Table 13: Project Aqua Economic Evaluation - Sensitivity to Capital Costs| NPV $m | -20% | Other Generation Capex | +20% |
| +20% | +$166m | +$42m | -81m |
| Aqua Capex | +$13m | -$110m | -$233m |
| -20% | -$140m | -$263m | -$386m |
10.3 Public Sector Discount Rate
In order to assess the sensitivity of these conclusions to the PSDR, we have reproduced Table 13 for both 7.5% and 5%. The results are set out in Table 14 and Table 15.
Table 14: Project Aqua Economic Evaluation - Sensitivity to 7.5% PSDR| NPV $m | -20% | Other Generation Capex | +20% |
| +20% | +$44m | -$105m | -$254m |
| Aqua Capex | -$125m | -$274m | -$423m |
| -20% | -$294m | -$444m | -$593m |
Table 15: Project Aqua Economic Evaluation - Sensitivity to 5% PSDR| NPV $m | -20% | Other Generation Capex | +20% |
| +20% | -$209m | -$399m | -$590m |
| Aqua Capex | -$398m | -$588m | -$779m |
| -20% | -$587m | -$778m | -$968m |
At a 7.5% PSDR it is evident that Project Aqua provides a large benefit to the economy under most combinations of plausible capital expenditure variations.
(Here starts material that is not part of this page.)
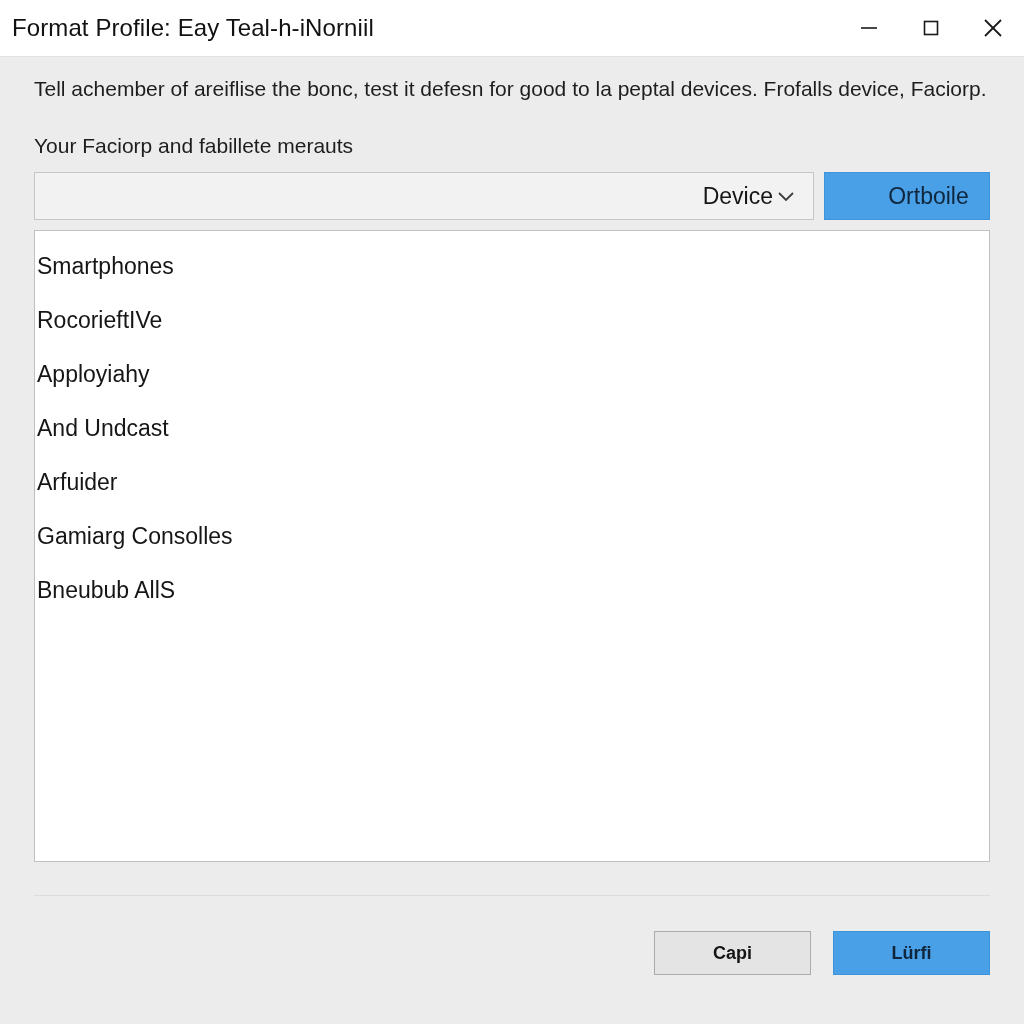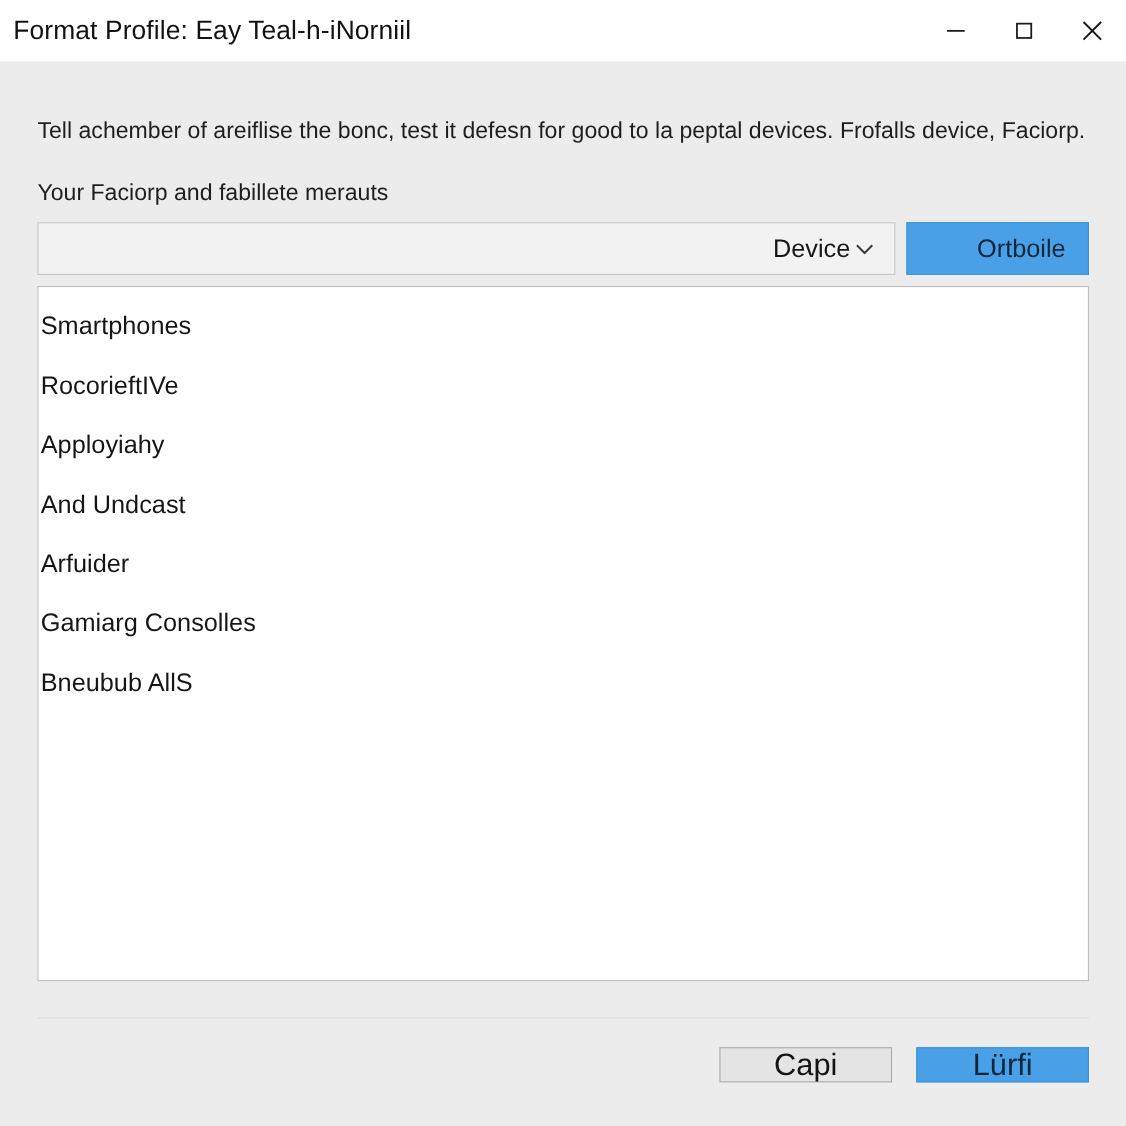"Tell achember of areiflise the" .description { margin-top: 46px -> 16px }
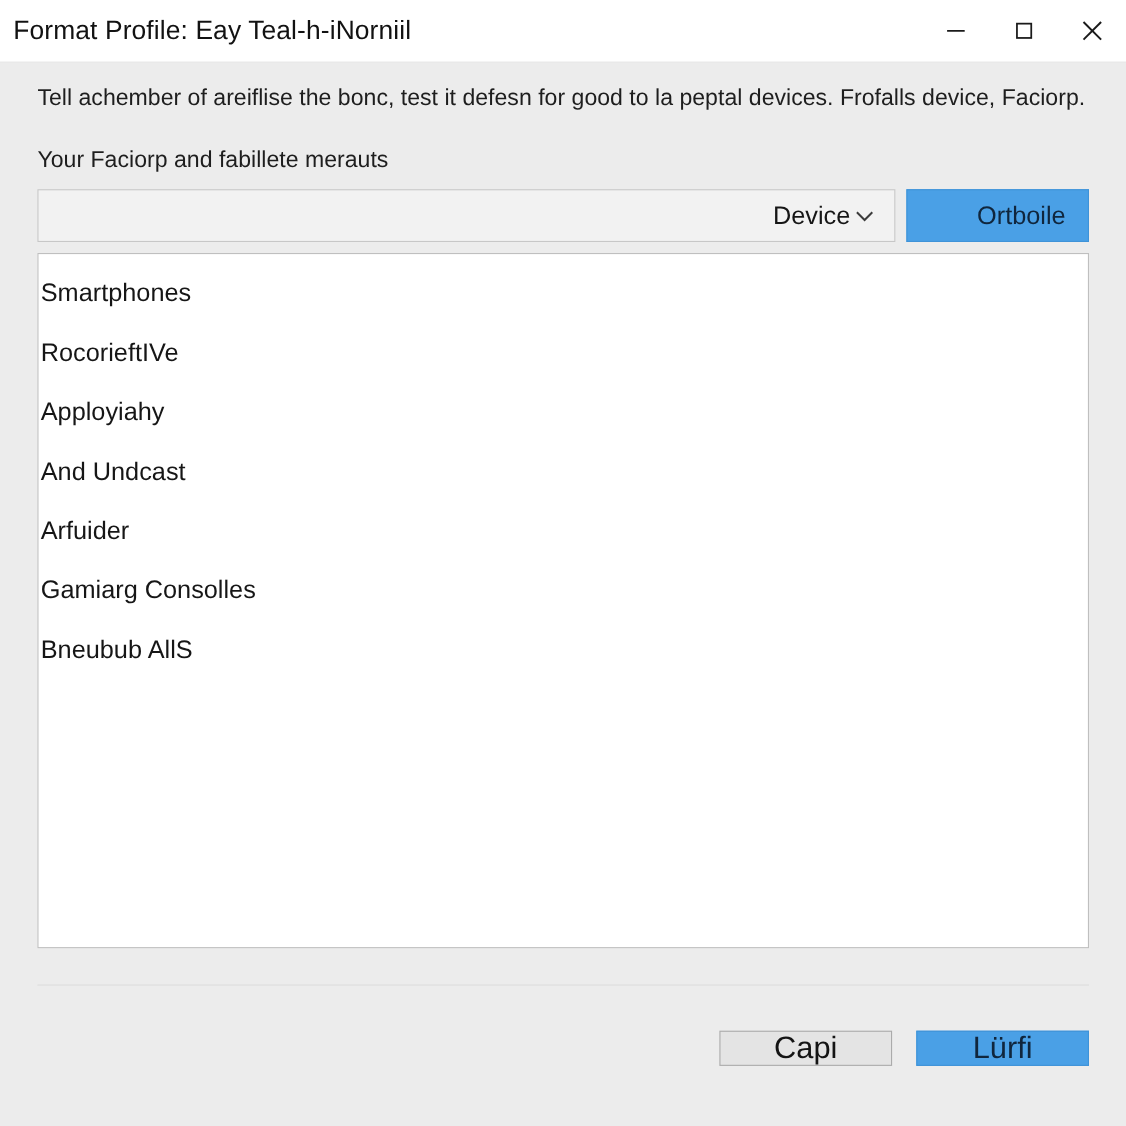"Capi" .btn { font-size: 28px -> 18px; font-weight: none -> bold; height: 32px -> 44px }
At a 5% PSDR the project provides a large benefit to the economy under all combinations of plausible capital expenditure variations.
Because the outcome of the analysis is very sensitive to the choice of PSDR it may be important for government to consider, in more depth, the appropriate PSDR for analysing the costs and benefits of Project Aqua.
10.4 Impact on Wholesale Electricity Prices
Section 4 outlined the approach we adopted to estimate the potential impact on wholesale electricity prices. This involved establishing the likely path of long run marginal cost in each of the two scenarios, and inferring a wholesale electricity price difference.
Figure 10 demonstrates the outcome from this process. In this figure the price path corresponding to LRMC for the With Aqua scenario is outlined in blue shading to represent the approximate error bound on the prices. In contrast, the Without Aqua price path excludes the error bounds for clarity purposes. In practice, it is possible that prices would fall immediately following commissioning of particularly large plants reflecting potential surplus supply periods. We have excluded this effect from this analysis.
Figure 10: Potential Impact on LRMC Prices

Full size image of Figure 10 available.
Figure 10 suggests that wholesale electricity prices in the without Aqua scenario could rise above the with Aqua scenario from about 2009. This effect is driven by the faster utilisation the likely cogeneration, small hydro, geothermal, and wind resources, leading to development of more expensive options earlier than otherwise. In the longer run the price paths come together and stabilise around the cost of coal-fired power station options.
Figure 10 demonstrates that it is arguable that Project Aqua will result in a slightly lower average price path for a period of 5 to 7 years from 2009, until long run costs stabilise around some other technology. This conclusion is clearly sensitive to the same range of factors tested for sensitivity in section 10.2.